*** DATA SHOWN ***

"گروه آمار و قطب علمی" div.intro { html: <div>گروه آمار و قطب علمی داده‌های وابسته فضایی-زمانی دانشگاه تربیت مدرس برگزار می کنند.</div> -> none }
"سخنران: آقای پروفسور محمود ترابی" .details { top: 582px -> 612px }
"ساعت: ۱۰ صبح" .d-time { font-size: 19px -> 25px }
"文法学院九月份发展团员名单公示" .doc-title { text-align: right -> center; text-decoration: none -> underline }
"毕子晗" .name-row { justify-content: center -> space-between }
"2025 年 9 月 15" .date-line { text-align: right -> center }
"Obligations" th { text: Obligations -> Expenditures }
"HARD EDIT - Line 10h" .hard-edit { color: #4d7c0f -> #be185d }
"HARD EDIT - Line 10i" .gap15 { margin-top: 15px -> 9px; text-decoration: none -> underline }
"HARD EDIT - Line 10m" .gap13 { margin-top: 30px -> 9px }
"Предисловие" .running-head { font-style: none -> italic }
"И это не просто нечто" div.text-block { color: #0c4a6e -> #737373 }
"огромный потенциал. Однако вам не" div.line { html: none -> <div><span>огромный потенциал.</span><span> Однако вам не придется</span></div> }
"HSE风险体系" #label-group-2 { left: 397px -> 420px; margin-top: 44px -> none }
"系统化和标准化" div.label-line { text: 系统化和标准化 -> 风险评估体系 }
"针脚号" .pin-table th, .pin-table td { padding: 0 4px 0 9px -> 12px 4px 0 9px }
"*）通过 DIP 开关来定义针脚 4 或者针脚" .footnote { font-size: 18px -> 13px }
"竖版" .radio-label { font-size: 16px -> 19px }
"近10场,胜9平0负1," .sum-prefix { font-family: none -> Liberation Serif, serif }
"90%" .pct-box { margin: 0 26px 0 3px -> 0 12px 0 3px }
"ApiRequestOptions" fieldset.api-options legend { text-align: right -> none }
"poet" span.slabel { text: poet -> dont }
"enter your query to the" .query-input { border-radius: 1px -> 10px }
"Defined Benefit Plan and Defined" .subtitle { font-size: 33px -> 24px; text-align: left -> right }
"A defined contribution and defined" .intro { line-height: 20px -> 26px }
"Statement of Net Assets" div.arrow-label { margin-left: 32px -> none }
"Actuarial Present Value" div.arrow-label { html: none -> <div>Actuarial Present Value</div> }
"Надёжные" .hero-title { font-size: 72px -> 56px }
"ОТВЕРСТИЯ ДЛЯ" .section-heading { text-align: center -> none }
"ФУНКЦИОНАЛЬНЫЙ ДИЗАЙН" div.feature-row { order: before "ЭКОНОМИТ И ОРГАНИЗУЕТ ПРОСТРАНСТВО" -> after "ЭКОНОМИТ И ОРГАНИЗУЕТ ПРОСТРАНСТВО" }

*** End of DATA SHOWN ***

In the entries above, find the line with "DIP 开关来定义针脚 4" and the line with "your query to", then restate word for word both of them and every line between, with nothing more.

"*）通过 DIP 开关来定义针脚 4 或者针脚" .footnote { font-size: 18px -> 13px }
"竖版" .radio-label { font-size: 16px -> 19px }
"近10场,胜9平0负1," .sum-prefix { font-family: none -> Liberation Serif, serif }
"90%" .pct-box { margin: 0 26px 0 3px -> 0 12px 0 3px }
"ApiRequestOptions" fieldset.api-options legend { text-align: right -> none }
"poet" span.slabel { text: poet -> dont }
"enter your query to the" .query-input { border-radius: 1px -> 10px }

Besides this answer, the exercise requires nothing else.